Soutenir et promouvoir la gestion durable des sols pour une agriculture respectueuse de la nutrition, dans le but d'améliorer la qualité nutritionnelle des aliments produits localement, est l'un des objectifs que s'est assignés l'Organisation des nations unies pour l'alimentation et l'agriculture (FAO).

C'est pourquoi, elle a lancé le projet micronutriments dénommé «Gestion durable des sols pour une agriculture sensible en Afrique subsaharienne et en Asie du Sud-Est», le jeudi 25 juillet 2019 à Ouagadougou au cours d'un atelier.

Selon l'émissaire du représentant de la FAO au Burkina Faso, Moussa Maïga, la rencontre permettra de définir les axes pour une bonne alimentation.

Il a fait savoir que la FAO a pour ambition de construire un monde libéré de la faim et de la malnutrition, dans lequel l'agriculture contribue à améliorer le niveau de vie des populations, et cela de manière durable en termes économique, social et environnemental.

«Pour concrétiser cette vision, l'organisation aide les Etats à renforcer leurs systèmes de production alimentaire et agricole et à favoriser l'amélioration de la nutrition, en collaboration avec ses partenaires aux niveaux national, régional et mondial», a-t-il affirmé.

Cela, a ajouté M. Maïga, consiste à augmenter la contribution des systèmes alimentaires et agricoles au renforcement de l'état nutritionnel des populations.

De son avis, des essais sur le terrain et des démonstrations portant sur l'amélioration de la teneur et de la qualité en micronutriments des sols et par voie de conséquences des cultures vont être menés.

«Le projet s'inscrit dans un contexte national où les déficiences en micronutriments constituent un problème majeur de santé publique, car près de 83 % des enfants de 6-59 mois, 68% de ceux d'âge scolaire et 73% des femmes enceintes souffrent de carence en fer», a-t-il regretté.

Promouvoir la santé des populations

M. Maïga a assuré que l'organisation s'engage résolument auprès du gouvernement burkinabè sur une approche de développement fondée sur les aliments à haute valeur nutritionnelle, les régimes alimentaires diversifiés.

Il a rappelé que la FAO encourage les Etats à appliquer les principes directeurs qui consistent, entre autres, à inclure des objectifs et des indicateurs de nutrition explicites dès la conception des programmes et à préserver les ressources naturelles.

Pour l'expert agronome Souleymane Traoré, au Burkina, les sols sont pauvres en nutriments. «Nous allons apporter des amendements sur des sols d'où la nécessité d'améliorer le contenu des engrais qui vont aider les plantes à être plus solides pour de meilleurs résultats», a-t-il déclaré.
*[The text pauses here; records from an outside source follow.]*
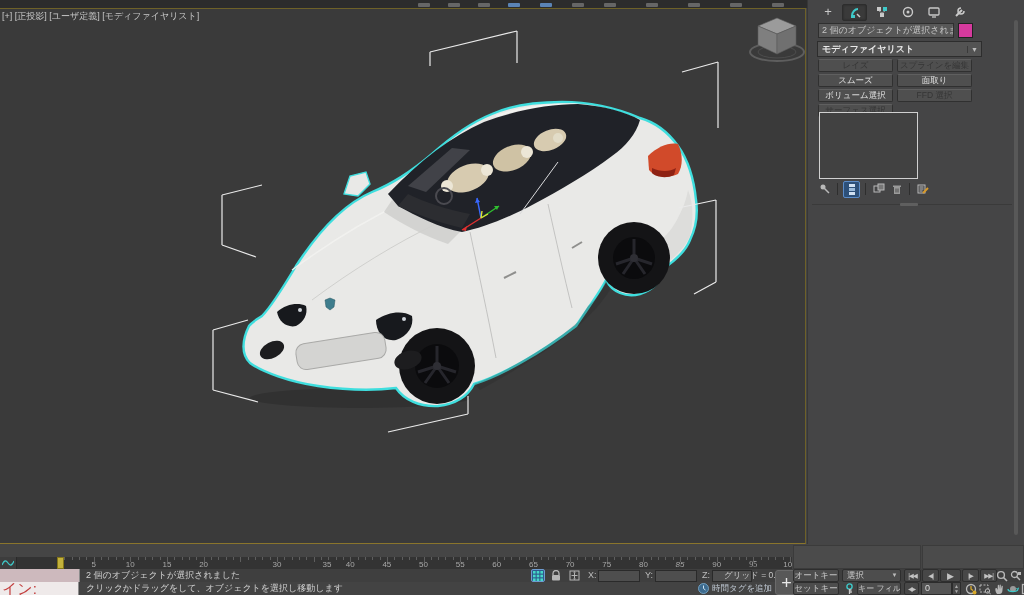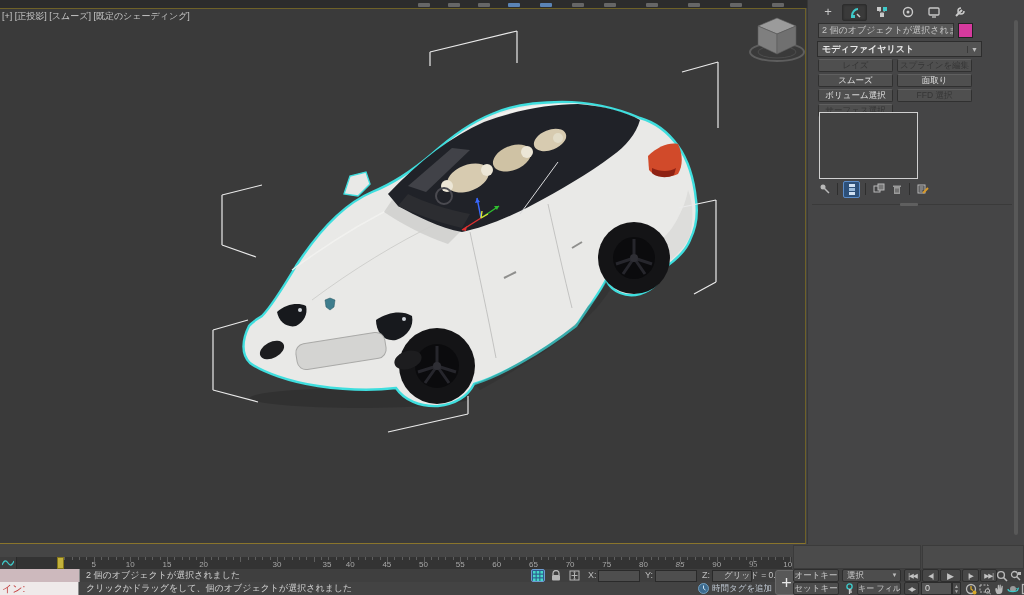--- a/index.html
+++ b/index.html
@@ -55,21 +55,21 @@
   #ruler{position:absolute;left:57px;top:0;width:733px;height:12px;}
   .tick{position:absolute;top:0;width:1px;background:#5e5e5e;}
   .ticklbl{position:absolute;top:3px;color:#a8a8a8;font-size:8px;width:20px;text-align:center;}
   #tb-right{left:792px;top:544px;width:232px;height:25px;background:#454545;}
   .dockblank{position:absolute;top:1px;height:22px;background:#4b4b4b;border:1px solid #3b3b3b;}
   
   #statusrow1{left:0;top:569px;width:1024px;height:13px;background:#3f3f3f;}
   #statusrow2{left:0;top:582px;width:1024px;height:13px;background:#434343;}
   #listener1{position:absolute;left:0;top:0;width:79px;height:13px;background:#cdb9bd;border-right:1px solid #8c8c8c;}
   #listener2{position:absolute;left:0;top:0;width:79px;height:13px;background:#efeaea;border-right:1px solid #8c8c8c;
-             color:#c23b3b;font-size:10px;line-height:13px;padding-left:2px;box-sizing:border-box;}
+             color:#c23b3b;font-size:15px;line-height:13px;padding-left:2px;box-sizing:border-box;}
   .statustext{position:absolute;left:86px;top:0;line-height:13px;color:#d2d2d2;font-size:9px;white-space:nowrap;}
   .coordlbl{position:absolute;top:0;line-height:13px;color:#bdbdbd;font-size:9px;}
   .coordfield{position:absolute;top:1px;width:40px;height:10px;background:#4e4e4e;border:1px solid #2a2a2a;}
   .togglebtn{position:absolute;top:0px;width:14px;height:13px;display:flex;align-items:center;justify-content:center;border-radius:2px;}
   #isolate{background:#2e5a8e;border:1px solid #6e9cd0;box-sizing:border-box;}
   #plusbig{position:absolute;left:775px;top:570px;width:21px;height:23px;background:#585858;border:1px solid #6a6a6a;
            border-radius:3px;display:flex;align-items:center;justify-content:center;color:#e8e8e8;font-size:18px;line-height:18px;}
   #timetag{position:absolute;left:698px;top:0;display:flex;align-items:center;gap:3px;height:13px;}
   #timetag span.t{color:#bfc8d2;font-size:8.5px;}
   
@@ -209,21 +209,21 @@
       </g>
 
       <g>
         <ellipse cx="777" cy="52" rx="27" ry="9" fill="none" stroke="#5e5e5e" stroke-width="2"></ellipse>
         <ellipse cx="777" cy="52" rx="19" ry="6" fill="none" stroke="#4d4d4d" stroke-width="1"></ellipse>
         <path d="M 777,18 L 796,26 L 777,34 L 758,26 Z" fill="#9b9b9b" stroke="#5a5a5a" stroke-width="0.6"></path>
         <path d="M 758,26 L 777,34 L 777,54 L 758,45 Z" fill="#7f7f7f" stroke="#5a5a5a" stroke-width="0.6"></path>
         <path d="M 796,26 L 777,34 L 777,54 L 796,45 Z" fill="#707070" stroke="#5a5a5a" stroke-width="0.6"></path>
       </g>
     </svg>
-    <div id="vp-label">[+] [正投影] [スムーズ] [既定のシェーディング]</div>
+    <div id="vp-label">[+] [正投影] [ユーザ定義] [モディファイヤリスト]</div>
   </div>
 
   <div id="cmdpanel" class="abs">
     <div id="tabs">
         <div class="tab">
           <span>
             <svg width="12" height="12" viewBox="0 0 12 12">
               <text x="6" y="10" text-anchor="middle" font-size="13" fill="#c9c9c9">+</text>
             </svg>
           </span>
@@ -514,21 +514,21 @@
     <div class="coordfield" style="left:598px;"></div>
     <div class="coordlbl" style="left:645px;">Y:</div>
     <div class="coordfield" style="left:655px;"></div>
     <div class="coordlbl" style="left:702px;">Z:</div>
     <div class="coordfield" style="left:712px;width:38px;"></div>
 
   </div>
 
   <div id="statusrow2" class="abs">
     <div id="listener2">イン:</div>
-    <div class="statustext">クリックかドラッグをして、個のオブジェクトが選択されました</div>
+    <div class="statustext">クリックかドラッグをして、オブジェクトを選択し移動します</div>
     <div id="timetag">
       <svg width="11" height="11" viewBox="0 0 11 11">
           <circle cx="5.5" cy="5.5" r="5" fill="#3d6b8f" stroke="#7fb3d6" stroke-width="0.8"></circle>
           <path d="M5.5,2.5 V5.5 L7.5,7" stroke="#cfe4f2" stroke-width="1" fill="none"></path>
         </svg>
       <span class="t">時間タグを追加</span>
     </div>
   </div>
 
   <div class="abs" style="left:724px;top:569px;line-height:13px;color:#c6c6c6;font-size:8.5px;white-space:nowrap;">グリッド = 0.0mm</div>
Les produits récoltés, selon lui, vont avoir des teneurs plus importantes en nutriments.

Le représentant du ministre de l'Agriculture et des Aménagements hydo-agricoles, Dr Lamourdia Thiombiano, a salué le projet avant d'ajouter que l'axe 2 du Plan national de développement économique et social met l'accent sur le développement du capital humain.

«Il propose comme objectif stratégique de promouvoir la santé des populations et d'accélérer la transition démographique afin d'améliorer l'état nutritionnel de la population, en particulier des femmes et des enfants», a-t-il argué. Malgré ces efforts, a-t-il fait remarquer la faim et la malnutrition persistent au pays des Hommes intègres. Toutefois certains progrès sont notables, a-t-il dit.

«Le ministère en charge de l'agriculture a, par exemple, effectué des formations en nutriment et a créé une nouvelle direction chargée de la promotion de l'alimentation», a soutenu M. Thiombiano.

Il a aussi signifié que les objectifs du projet cadrent avec les stratégies du système alimentaire qui prennent en compte la fertilisation et la bio fortification en micronutriments du sol pour prévenir la malnutrition.

A ses dires, ces micronutriments comprennent notamment le fer, le zinc, le manganèse, le chlore et le cuivre. Par ailleurs, le représentant du ministre a remercié la FAO pour son expertise aux côtés du gouvernement et la réalisation de multiples initiatives en faveur des populations vulnérables.